Karn Thomas, Rody Achim, Müller Volkmar, Schmidt Marcus, Becker Sven, Holtrich Uwe, Pusztai Lajos
Department of Gynecology, Goethe-University Frankfurt, Frankfurt am Main, Germany.
Department of Obstetrics and Gynecology, University Hospital Lübeck, Germany.
Genom Data. 2014 Oct 23;2:354-6. doi: 10.1016/j.gdata.2014.09.014. eCollection 2014 Dec.
Heterogenous subtypes of breast cancer need to be analyzed separately.

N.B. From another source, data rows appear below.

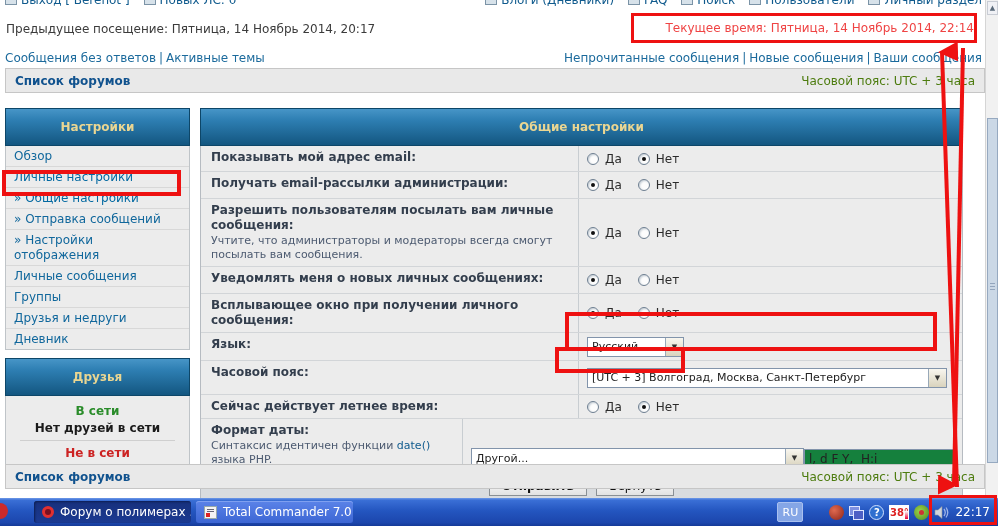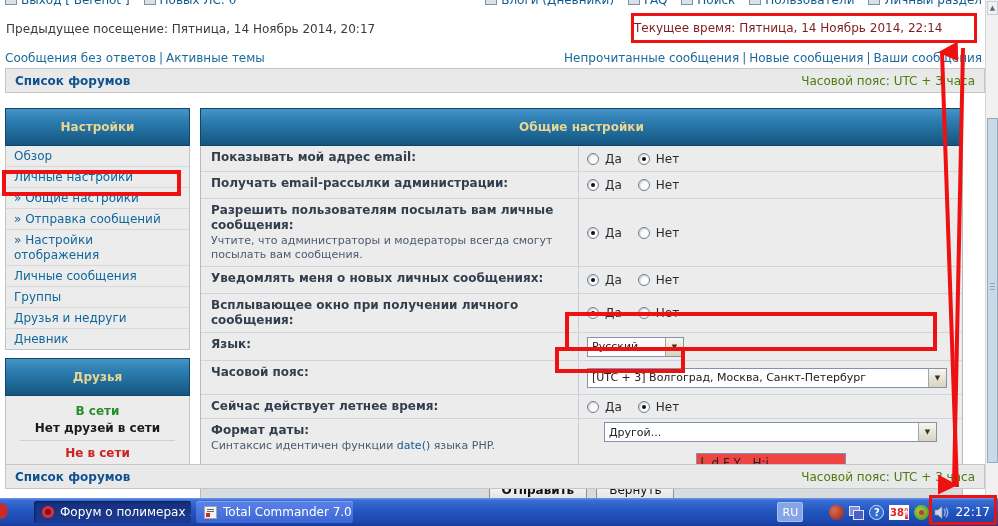--- a/index.html
+++ b/index.html
@@ -8,21 +8,21 @@
 
   
   .navrow{position:absolute;left:5px;right:16px;display:flex;justify-content:space-between;
     font-size:12px;color:#0f5a8d;white-space:nowrap;}
   .navrow.cut{top:-7px;}
   .navgrp{display:flex;gap:14px;align-items:center;}
   .navitem{display:flex;gap:4px;align-items:center;color:#0f5a8d;}
   .mini-ic{width:10px;height:8px;border:1px solid #7b93a6;background:#d7e2ea;display:inline-block;}
   .prev-visit{position:absolute;left:6px;top:22px;font-size:12px;color:#3b3b3b;}
   .time-box{position:absolute;left:631px;top:13px;width:346px;height:30px;border:3px solid #ee1111;
-    display:flex;align-items:center;justify-content:flex-start;font-size:12px;color:#7f1d1d;background:#fff;box-sizing:border-box;}
+    display:flex;align-items:center;justify-content:flex-end;font-size:12px;color:#ef4444;background:#fff;box-sizing:border-box;}
   .linksrow{position:absolute;left:5px;right:16px;top:51px;display:flex;justify-content:space-between;
     font-size:12px;color:#1b6a9c;}
   .lsep{color:#1b6a9c;padding:0 3px;}
 
   
   .bar{position:absolute;left:5px;width:980px;height:25px;background:#e9e9e9;border:1px solid #c6c6c6;
     box-sizing:border-box;display:flex;align-items:center;justify-content:space-between;padding:0 9px;}
   .bar .bar-title{font-size:12px;font-weight:bold;color:#10528e;}
   .bar .bar-tz{font-size:12px;color:#4d7c0f;}
   .bar.top{top:68px;}
@@ -48,34 +48,34 @@
 
   
   .panel{position:absolute;left:200px;top:108px;width:763px;border:1px solid #b6bbc1;border-top:none;box-sizing:border-box;}
   .prow{display:flex;background:#ececec;border-top:1px solid #d2d5d8;}
   .prow:first-of-type{border-top:none;}
   .plbl{width:378px;box-sizing:border-box;padding:4px 10px;border-right:1px solid #c8cdd1;}
   .plbl .l{font-size:12px;font-weight:bold;color:#333e4d;line-height:15px;}
   .plbl .n{font-size:11px;color:#4c5a70;line-height:14px;margin-top:1px;}
   .plbl .n a{color:#0f5a8d;text-decoration:none;}
   .pctl{flex:1;display:flex;align-items:center;padding:3px 8px;gap:6px;}
-  .pctl.col{flex-direction:column;align-items:center;justify-content:center;gap:11px;}
+  .pctl.col{flex-direction:row;align-items:flex-end;justify-content:center;gap:0;}
   .r1{min-height:25px}.r2{min-height:26px}.r3{min-height:43px}.r4{min-height:26px}.r5{min-height:30px}
   .r6{min-height:27px}.r7{min-height:33px}.r8{min-height:22px}.r9{min-height:39px}
   .radio{width:12px;height:12px;border-radius:50%;border:1px solid #6d7e90;background:#fdfdfd;
     box-sizing:border-box;position:relative;box-shadow:inset 1px 1px 2px #c3ccd4;}
   .radio.on::after{content:"";position:absolute;left:3px;top:3px;width:4px;height:4px;border-radius:50%;background:#111;}
   .rlab{font-size:12px;color:#2b2b2b;margin-right:10px;}
   .sel{height:20px;background:#fff;border:1px solid #8294ab;display:flex;align-items:center;
     font-size:11px;color:#222;box-sizing:border-box;padding-left:4px;}
   .sel .arr{margin-left:auto;width:17px;align-self:stretch;border-left:1px solid #98a8b8;
     background:linear-gradient(#f8f6ef,#d9d3bd);display:flex;align-items:center;justify-content:center;
     font-size:7px;color:#333;}
   .txt{height:19px;width:150px;border:1px solid #8294ab;font-size:12px;padding:0 4px;box-sizing:border-box;
-    font-family:"DejaVu Sans",sans-serif;color:#222;background:#ef4444;}
+    font-family:"DejaVu Sans",sans-serif;color:#222;background:#15803d;}
   .pfoot{display:flex;align-items:center;justify-content:center;gap:9px;height:27px;
     background:#d9dcdf;border-top:1px solid #c0c5c9;}
   .pbtn{border:1px solid #8a9095;background:linear-gradient(#ffffff,#e3e3e3);padding:2px 12px;
     font-size:12px;color:#111;font-family:"DejaVu Sans",sans-serif;}
   .pbtn.main{font-weight:bold;}
 
   
   .scrollbar{position:absolute;right:0;top:0;width:13px;height:498px;background:#f1f1f1;
     border-left:1px solid #d5d5d5;box-sizing:border-box;z-index:5;}
   .sb-up{position:absolute;top:1px;left:1px;right:0;height:14px;background:#f0f1f5;border:1px solid #c8ccd4;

Pooling of datasets can provide reasonable sample sizes but dataset bias is an important concern. We assembled a combined dataset of 579 Affymetrix microarrays from triple negative breast cancer (TNBC) in Gene Expression Omnibus (GEO) series GSE31519. We developed a method for selecting comparable datasets and to control for the amount of dataset bias of individual probesets.
乳腺癌的异质性亚型需要分别进行分析。数据集的合并可以提供合理的样本量,但数据集偏差是一个重要问题。我们从基因表达综合数据库(GEO)系列GSE31519中收集了579个三阴性乳腺癌(TNBC)的Affymetrix微阵列的组合数据集。我们开发了一种方法来选择可比数据集,并控制单个探针集的数据集偏差量。